What milestones and buyback assumptions are reflected in the unchanged 2026 revenue and EPS guidance?
Guidance includes all projectable phase I, phase III, and commercial milestones plus a certain amount for new-deal milestones from new collaborations. The CFO confirmed the EPS guidance does not assume any level of share repurchases, and will be updated as the year progresses.
What royalty rates and IP protection apply to the 13 future ENHANZE products, and how do competing hyaluronidases factor in?

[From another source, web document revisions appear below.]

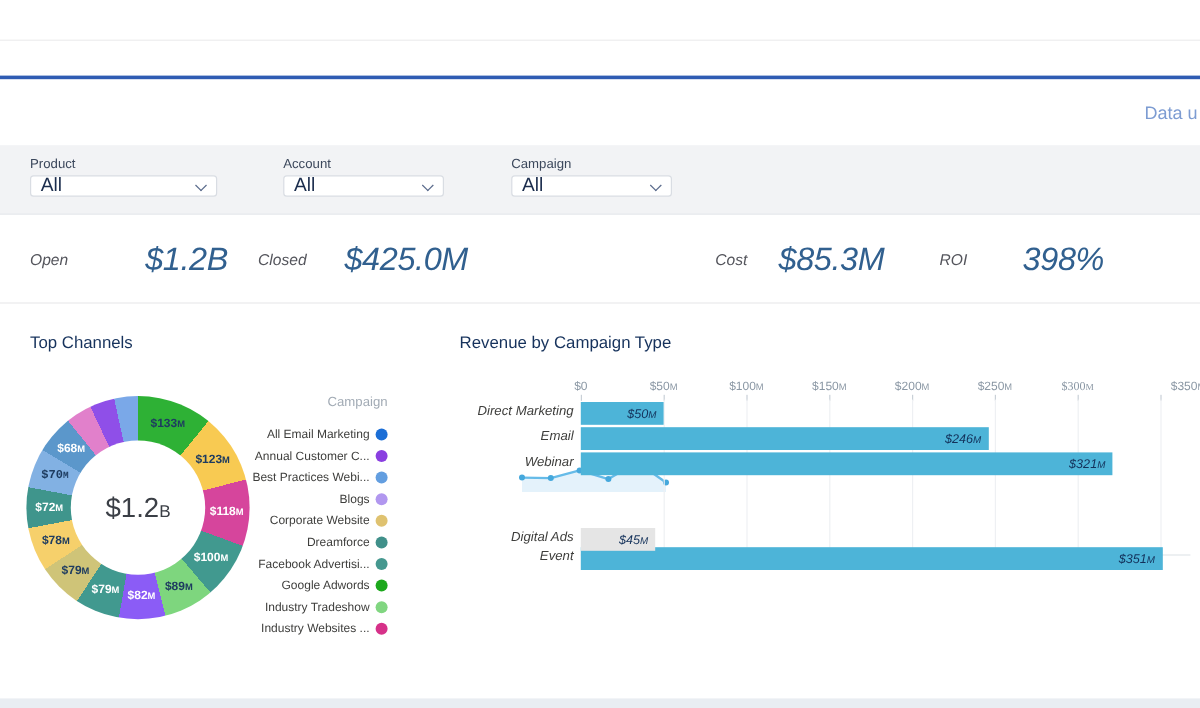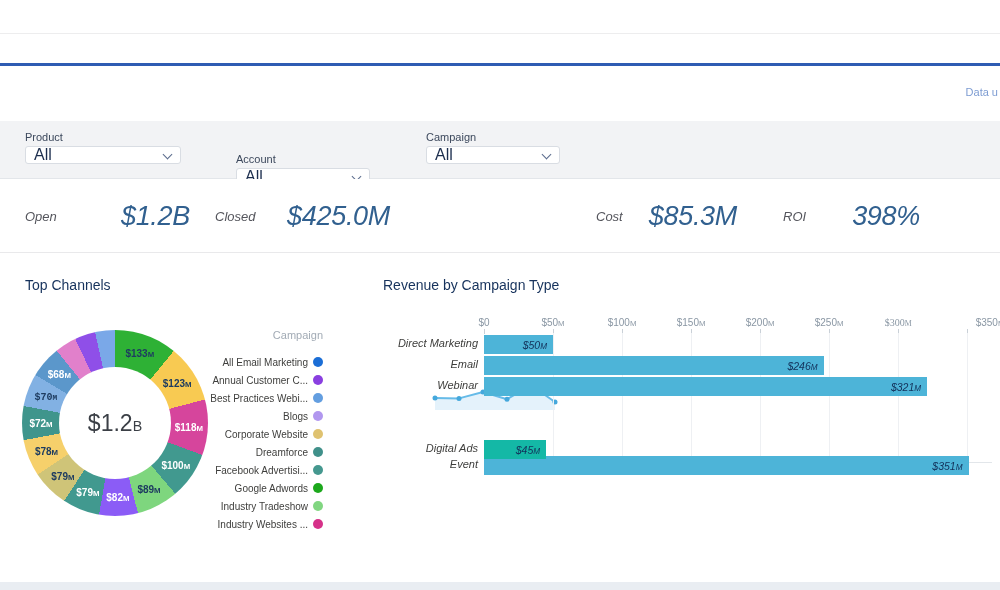--- a/index.html
+++ b/index.html
@@ -8,7 +8,7 @@
 
   .hairline-top { position:absolute; top:33px; left:0; width:100%; height:1px; background:#ededee; }
   .brand-bar { position:absolute; top:63px; left:0; width:100%; height:3px; background:#2f5cb3; }
-  .data-updated { position:absolute; top:86px; right:2px; font-size:11px; color:#7d9cd2; }
+  .data-updated { position:absolute; top:86px; right:2px; font-size:15px; color:#7d9cd2; }
 
   
   .filter-band { position:absolute; top:121px; left:0; width:100%; height:58px; background:#f2f3f5; border-bottom:1px solid #e3e6ea; }

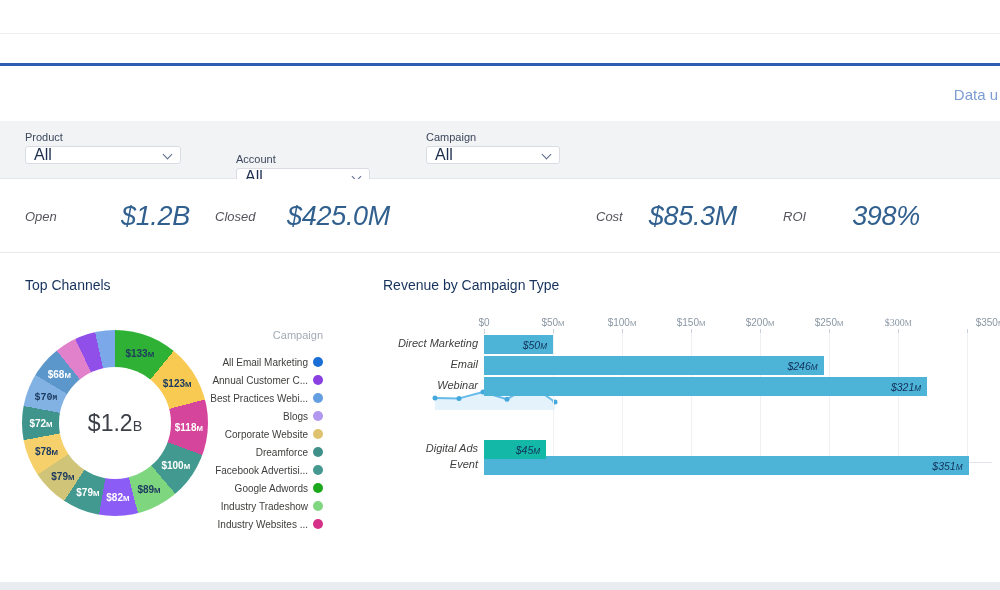--- a/index.html
+++ b/index.html
@@ -13,7 +13,7 @@
   
   .filter-band { position:absolute; top:121px; left:0; width:100%; height:58px; background:#f2f3f5; border-bottom:1px solid #e3e6ea; }
   .filter-group { position:absolute; top:10px; }
-  .fg0 { left:25px; }  .fg1 { left:236px;margin-top:22px; }  .fg2 { left:426px; }
+  .fg0 { left:25px; }  .fg1 { left:236px; }  .fg2 { left:426px; }
   .filter-label { font-size:11px; color:#3c485c; margin-bottom:3px; }
   .select-box { position:relative; background:#fff; border:1px solid #d9dde3; border-radius:3px; height:18px; display:flex; align-items:center; padding:0 24px 0 8px; }
   .fg0 .select-box { width:156px; } .fg1 .select-box, .fg2 .select-box { width:134px; }

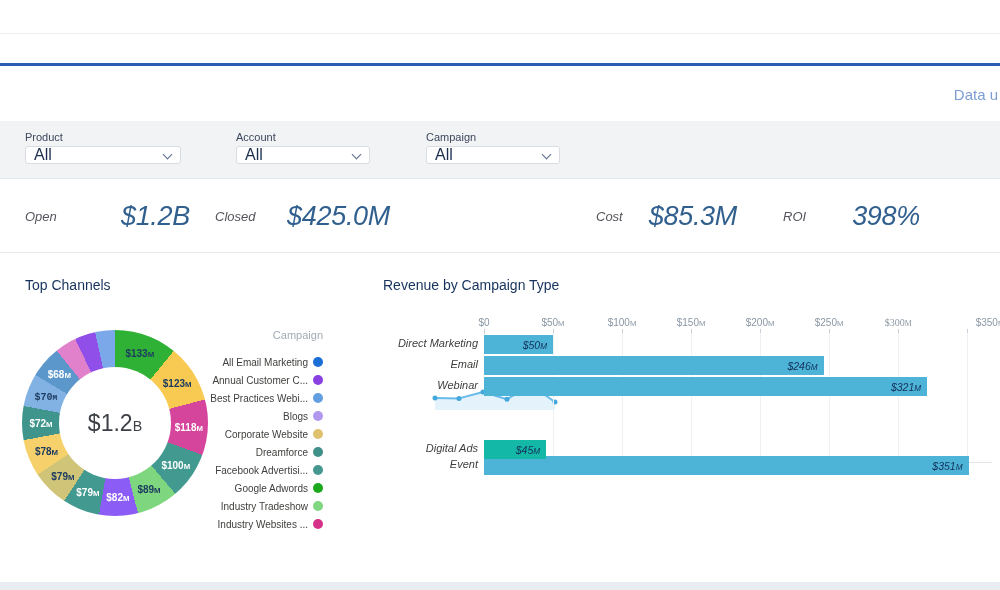--- a/index.html
+++ b/index.html
@@ -246,7 +246,7 @@
       </div>
       <div class="bar-row" style="top: 106px;">
         <div class="cat-label">Digital Ads</div>
-        <div class="bar" style="width: 62.1px; background: #14b8a6;">
+        <div class="bar" style="width: 62.1px; background: #e5e5e5;">
           <span class="bar-value">$45<span class="suf">M</span></span>
         </div>
       </div>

Management expects mid-single-digit royalties, with some newer contracts starting single-digit and escalating with sales. Base composition-of-matter patents expire in 2029 in the US and Europe, but co-formulation patents extend royalty terms by at least two years up to a 20-year-from-filing term, often maintaining the original rate. On Sanofi, management declined to comment, noting partners come to Halozyme first as the gold standard with over 1.3 million patients treated.
How have the economics of new licensing deals evolved as the platform is validated?
Hypercon deal terms have been consistent across five agreements covering up to 17 targets, with upfront and development milestones plus mid-single-digit sales royalties, reminiscent of early ENHANZE. For ENHANZE, exclusive versus non-exclusive agreements give different peak milestone and royalty numbers, with potential to reach mid-single-digit royalties as sales escalate.